否则得要把架子床拆开,或者用卡车才能运到城外。
几个板爷气喘吁吁,衣服都被汗水湿透了。
他们叉着腰,大口喘着粗气。
“这……这黄花梨木的物件,忒重了……呼……”
“谁说不是……起码也有几百斤……一……一张……”
“咱们今天……也是超长发……发挥了……”
“嘿嘿,那倒是,没想到……咱们能搬动四张……四张架子床……”
张小龙也擦了擦逼出来的汗水,心说:如果不是我暗中使力,就凭你们六个人,怕是搬不动这些架子床的。

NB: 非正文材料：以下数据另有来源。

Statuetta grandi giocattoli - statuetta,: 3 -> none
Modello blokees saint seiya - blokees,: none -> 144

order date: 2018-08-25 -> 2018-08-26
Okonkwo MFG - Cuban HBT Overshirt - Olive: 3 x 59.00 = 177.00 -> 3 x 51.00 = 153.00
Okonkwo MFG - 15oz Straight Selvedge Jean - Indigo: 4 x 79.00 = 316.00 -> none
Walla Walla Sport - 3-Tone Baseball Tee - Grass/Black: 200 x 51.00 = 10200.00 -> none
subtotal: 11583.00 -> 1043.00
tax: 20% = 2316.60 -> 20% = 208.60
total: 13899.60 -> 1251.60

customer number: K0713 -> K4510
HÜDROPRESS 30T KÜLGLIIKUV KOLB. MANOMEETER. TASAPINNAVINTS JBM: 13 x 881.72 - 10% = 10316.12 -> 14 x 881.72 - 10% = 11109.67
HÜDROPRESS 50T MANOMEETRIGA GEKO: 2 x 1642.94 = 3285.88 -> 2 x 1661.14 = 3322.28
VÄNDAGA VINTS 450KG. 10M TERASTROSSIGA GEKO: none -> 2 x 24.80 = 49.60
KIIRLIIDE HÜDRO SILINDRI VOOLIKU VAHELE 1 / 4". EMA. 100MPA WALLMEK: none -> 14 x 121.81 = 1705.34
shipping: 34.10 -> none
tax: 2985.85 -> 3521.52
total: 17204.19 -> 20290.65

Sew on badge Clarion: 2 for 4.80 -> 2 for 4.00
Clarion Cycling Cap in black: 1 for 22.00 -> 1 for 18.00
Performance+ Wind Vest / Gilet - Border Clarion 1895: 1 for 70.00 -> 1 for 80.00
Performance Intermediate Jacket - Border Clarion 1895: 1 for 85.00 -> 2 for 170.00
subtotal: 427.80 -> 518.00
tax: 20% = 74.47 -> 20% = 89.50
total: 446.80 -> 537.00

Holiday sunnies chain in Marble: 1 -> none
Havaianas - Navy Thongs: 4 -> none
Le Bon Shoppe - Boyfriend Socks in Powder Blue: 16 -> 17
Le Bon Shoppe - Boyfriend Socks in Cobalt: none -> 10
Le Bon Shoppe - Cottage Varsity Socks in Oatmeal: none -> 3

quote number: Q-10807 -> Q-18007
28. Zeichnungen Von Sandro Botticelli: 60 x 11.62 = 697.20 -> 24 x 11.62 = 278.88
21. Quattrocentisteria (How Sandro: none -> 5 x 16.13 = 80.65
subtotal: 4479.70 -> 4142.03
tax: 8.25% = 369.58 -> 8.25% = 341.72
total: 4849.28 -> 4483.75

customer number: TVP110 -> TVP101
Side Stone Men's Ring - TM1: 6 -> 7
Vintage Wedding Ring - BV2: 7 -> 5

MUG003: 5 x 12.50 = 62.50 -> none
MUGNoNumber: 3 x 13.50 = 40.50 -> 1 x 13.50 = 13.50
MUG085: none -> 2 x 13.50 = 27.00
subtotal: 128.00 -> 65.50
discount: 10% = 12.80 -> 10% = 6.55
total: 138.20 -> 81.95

“几位大哥,劳烦您几位了,这是九块钱,你们拿去分了吧,还有这两块钱,你们拿去买点儿吃的喝的。”
“同志,这……太多了吧?”
几位板爷愣住了,按照正常的价格,搬运一张架子床,能给五毛钱就不错了,对方直接给了九块钱。
算下来,每个人能分到一块五毛钱,这还不算,人家又给了两块钱买东西吃喝。
这让他们不敢立刻接受,唯恐自己听错了,或者对方算错了账,多给了钱。
“不多不多,从庆宝斋到这儿,也有近二十里路呢,你们就拿着吧!”
张小龙说着,把手里的钱给了其中一个板爷。
几人顿时百感交集,连连道谢,还问张小龙,需不需要帮他把东西送回家。
张小龙自然是拒绝了,开玩笑,我家在安平县呢,你们送去不得要等到明年这个时候啊?